[Image comparison data]
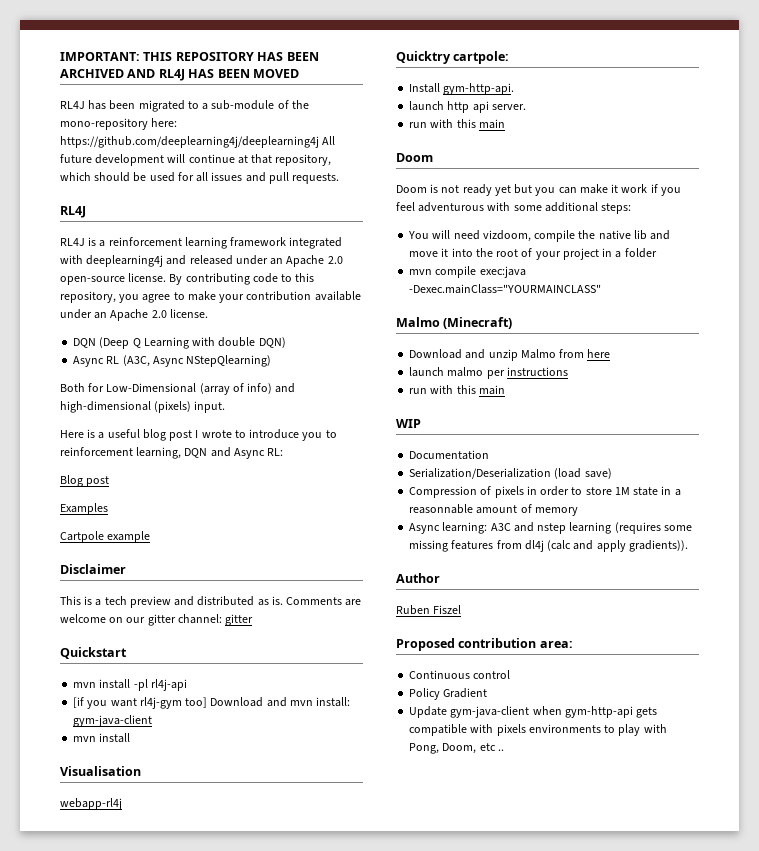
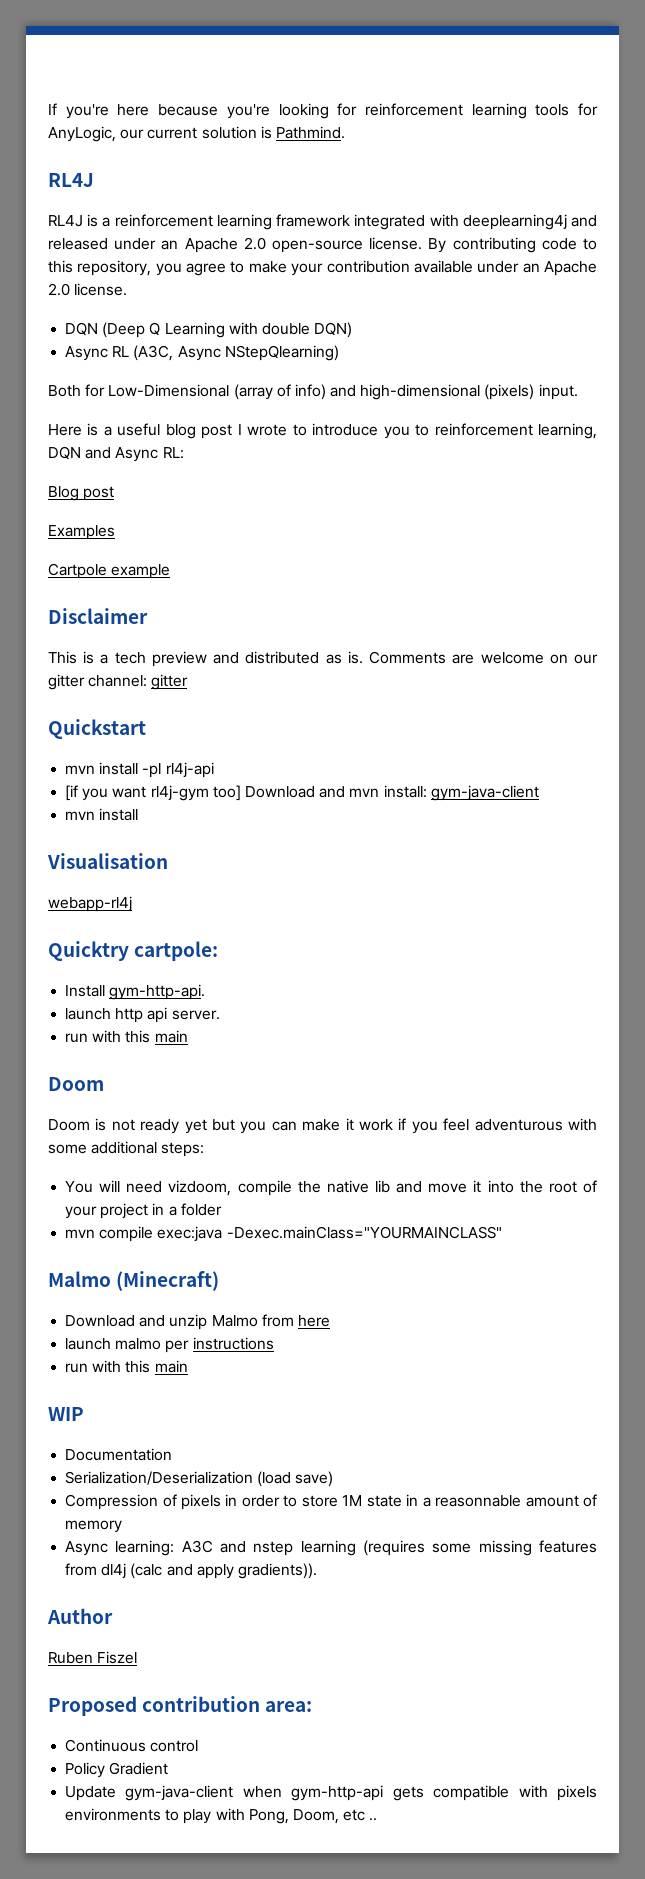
[60,52,319,61] [60,69,299,81] [60,100,309,112] [60,118,178,130] [60,136,336,148] [60,154,332,166] [60,172,340,184] IMPORTANT: THIS REPOSITORY HAS BEEN ARCHIVED AND RL4J HAS BEEN MOVED // RL4J has been migrated to a sub-module of the mono-repository here: https://github.com/deeplearning4j/deeplearning4j All future development will continue at that repository, which should be used for all issues and pull requests. -> [48,103,598,119] [48,126,345,142] If you're here because you're looking for reinforcement learning tools for AnyLogic, our current solution is Pathmind.

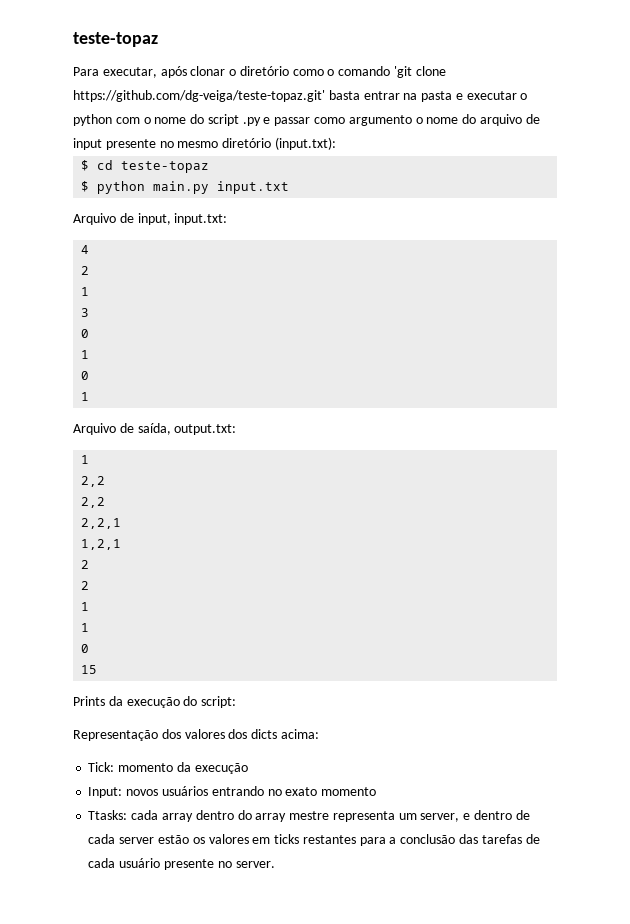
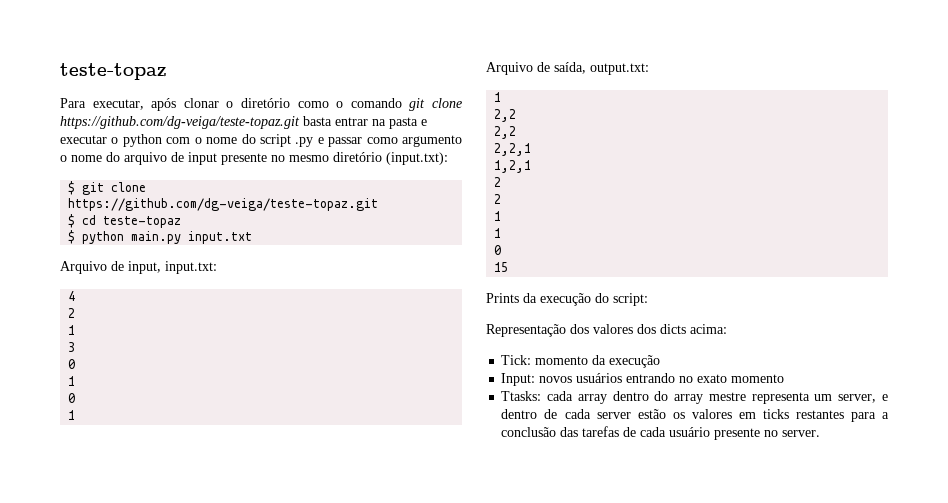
[394,66,446,78] [73,90,325,102] 'git clone https://github.com/dg-veiga/teste-topaz.git' -> [409,98,463,111] [60,116,300,129] git clone https://github.com/dg-veiga/teste-topaz.git
(336, 143) none -> [68,181,147,195] [68,198,379,211] // $ git clone https://github.com/dg-veiga/teste-topaz.git

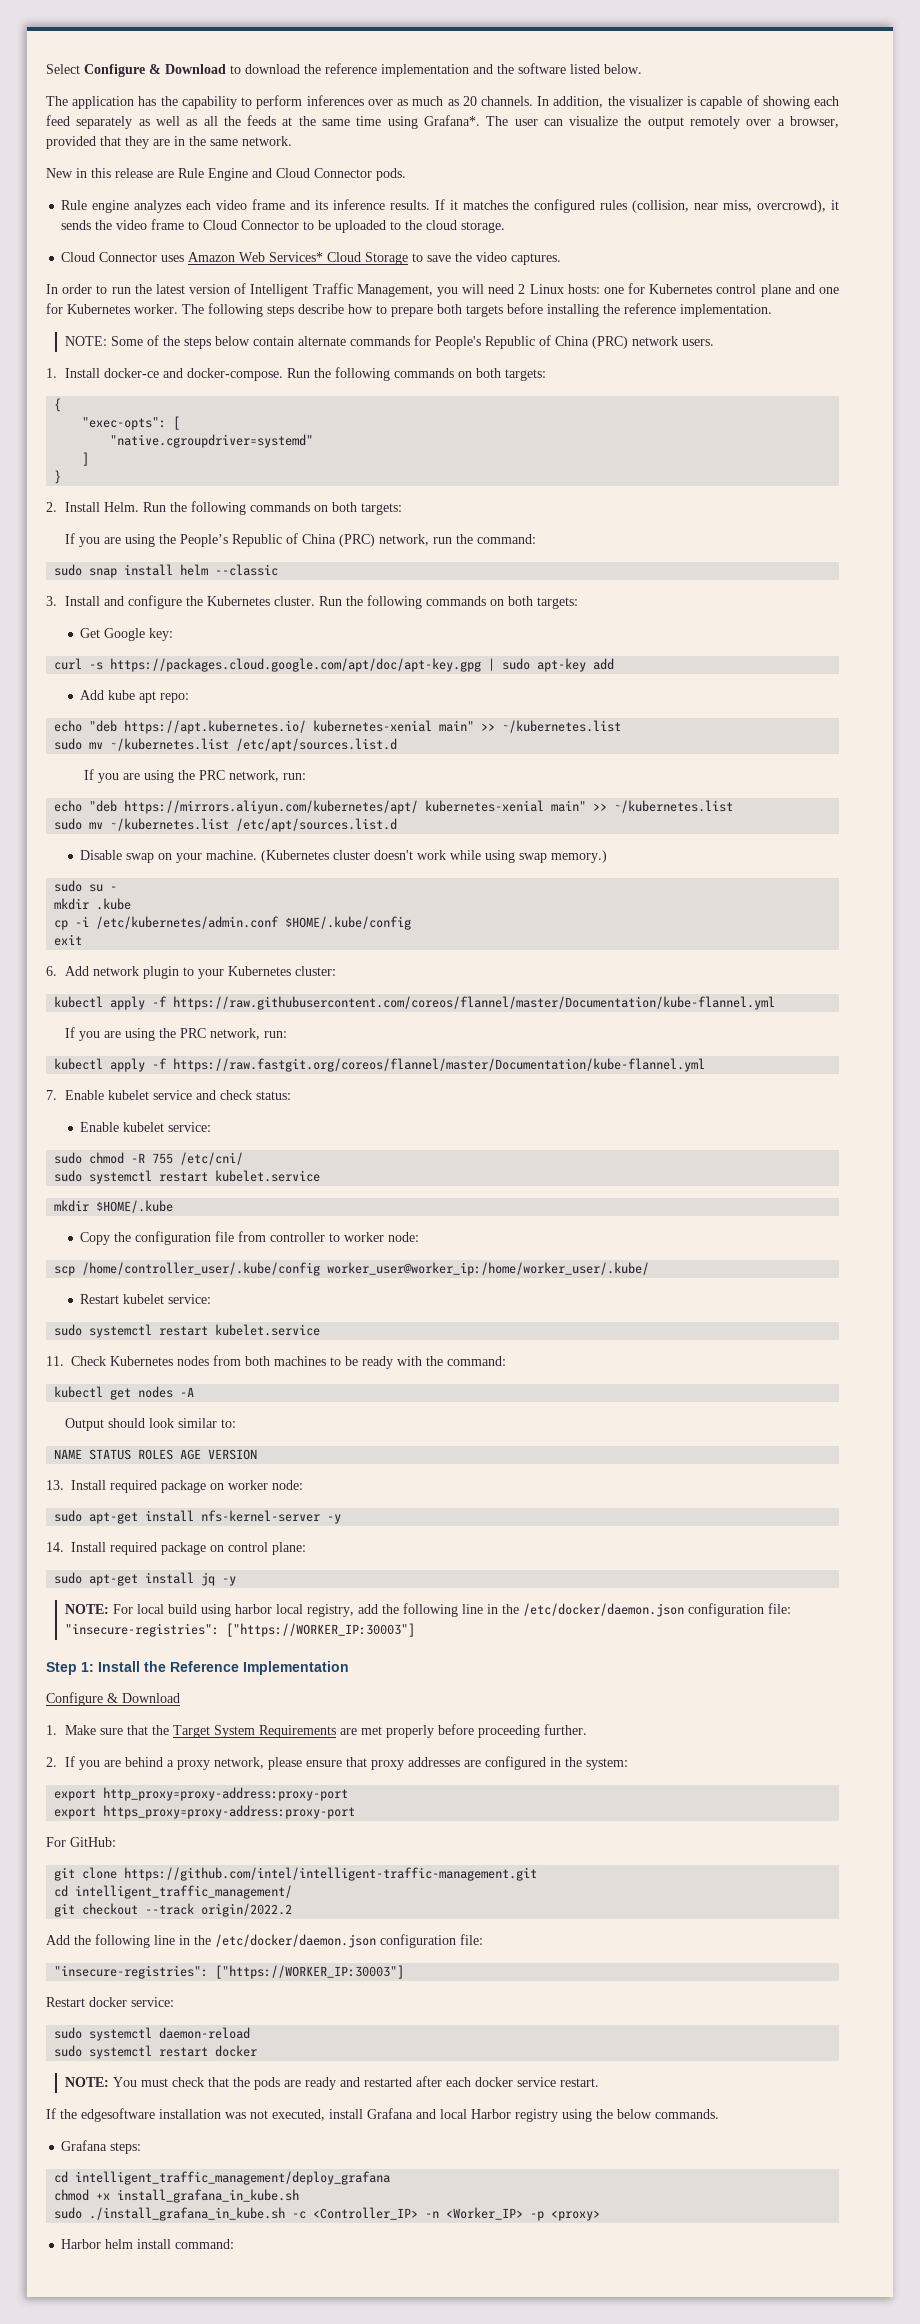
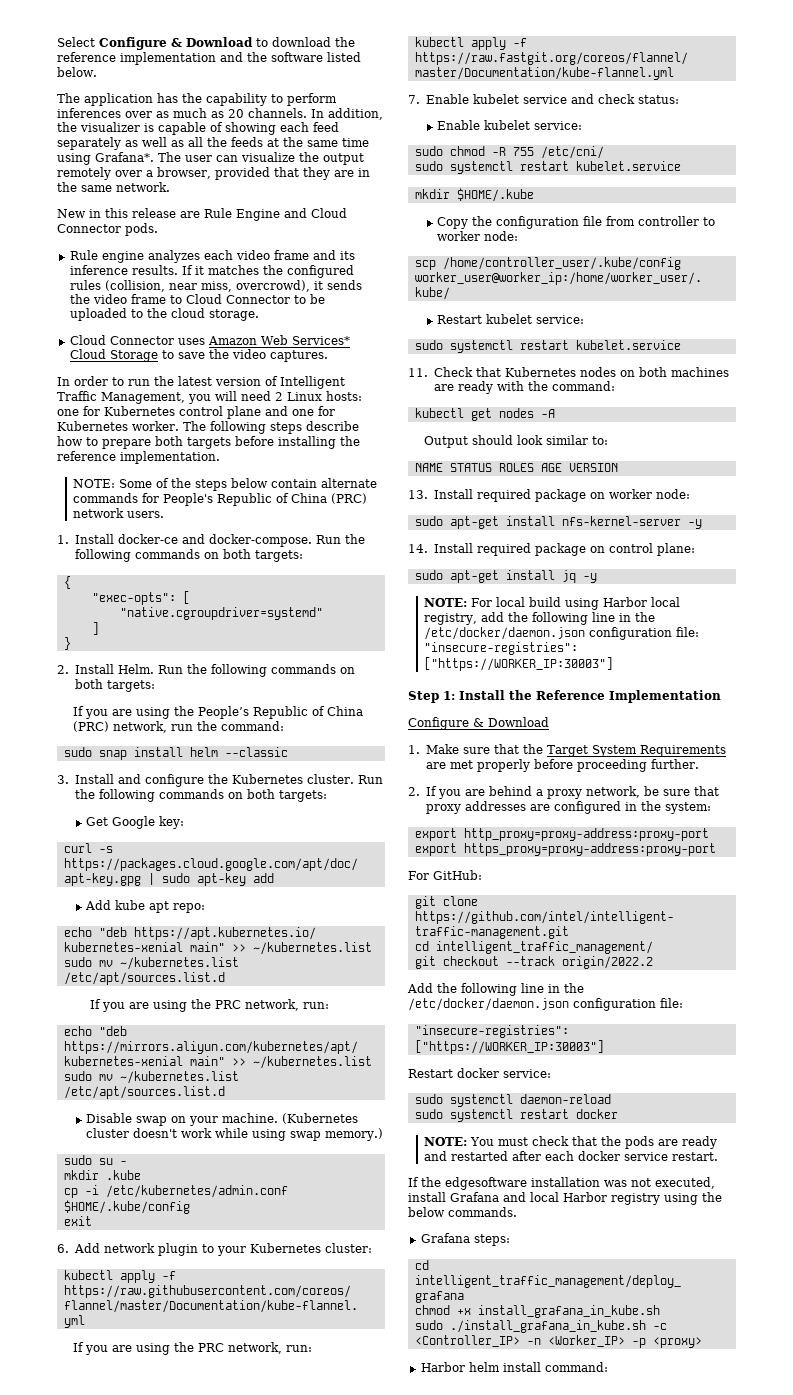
(106, 1361) none -> [475,367,501,377] that
[213,1355,241,1366] from -> [619,370,635,377] on
[330,1356,358,1366] to be -> [433,384,454,391] are
[234,1604,272,1614] harbor -> [603,597,648,607] Harbor
[267,1757,342,1770] please ensure -> [643,786,690,796] be sure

▶ _ASSIGNMENT_
Repeat the records above exactly. No pictures go into the repeat.

▶ _WRITTEN REPLY_
[60,52,319,61] [60,69,299,81] [60,100,309,112] [60,118,178,130] [60,136,336,148] [60,154,332,166] [60,172,340,184] IMPORTANT: THIS REPOSITORY HAS BEEN ARCHIVED AND RL4J HAS BEEN MOVED // RL4J has been migrated to a sub-module of the mono-repository here: https://github.com/deeplearning4j/deeplearning4j All future development will continue at that repository, which should be used for all issues and pull requests. -> [48,103,598,119] [48,126,345,142] If you're here because you're looking for reinforcement learning tools for AnyLogic, our current solution is Pathmind.

[394,66,446,78] [73,90,325,102] 'git clone https://github.com/dg-veiga/teste-topaz.git' -> [409,98,463,111] [60,116,300,129] git clone https://github.com/dg-veiga/teste-topaz.git
(336, 143) none -> [68,181,147,195] [68,198,379,211] // $ git clone https://github.com/dg-veiga/teste-topaz.git

(106, 1361) none -> [475,367,501,377] that
[213,1355,241,1366] from -> [619,370,635,377] on
[330,1356,358,1366] to be -> [433,384,454,391] are
[234,1604,272,1614] harbor -> [603,597,648,607] Harbor
[267,1757,342,1770] please ensure -> [643,786,690,796] be sure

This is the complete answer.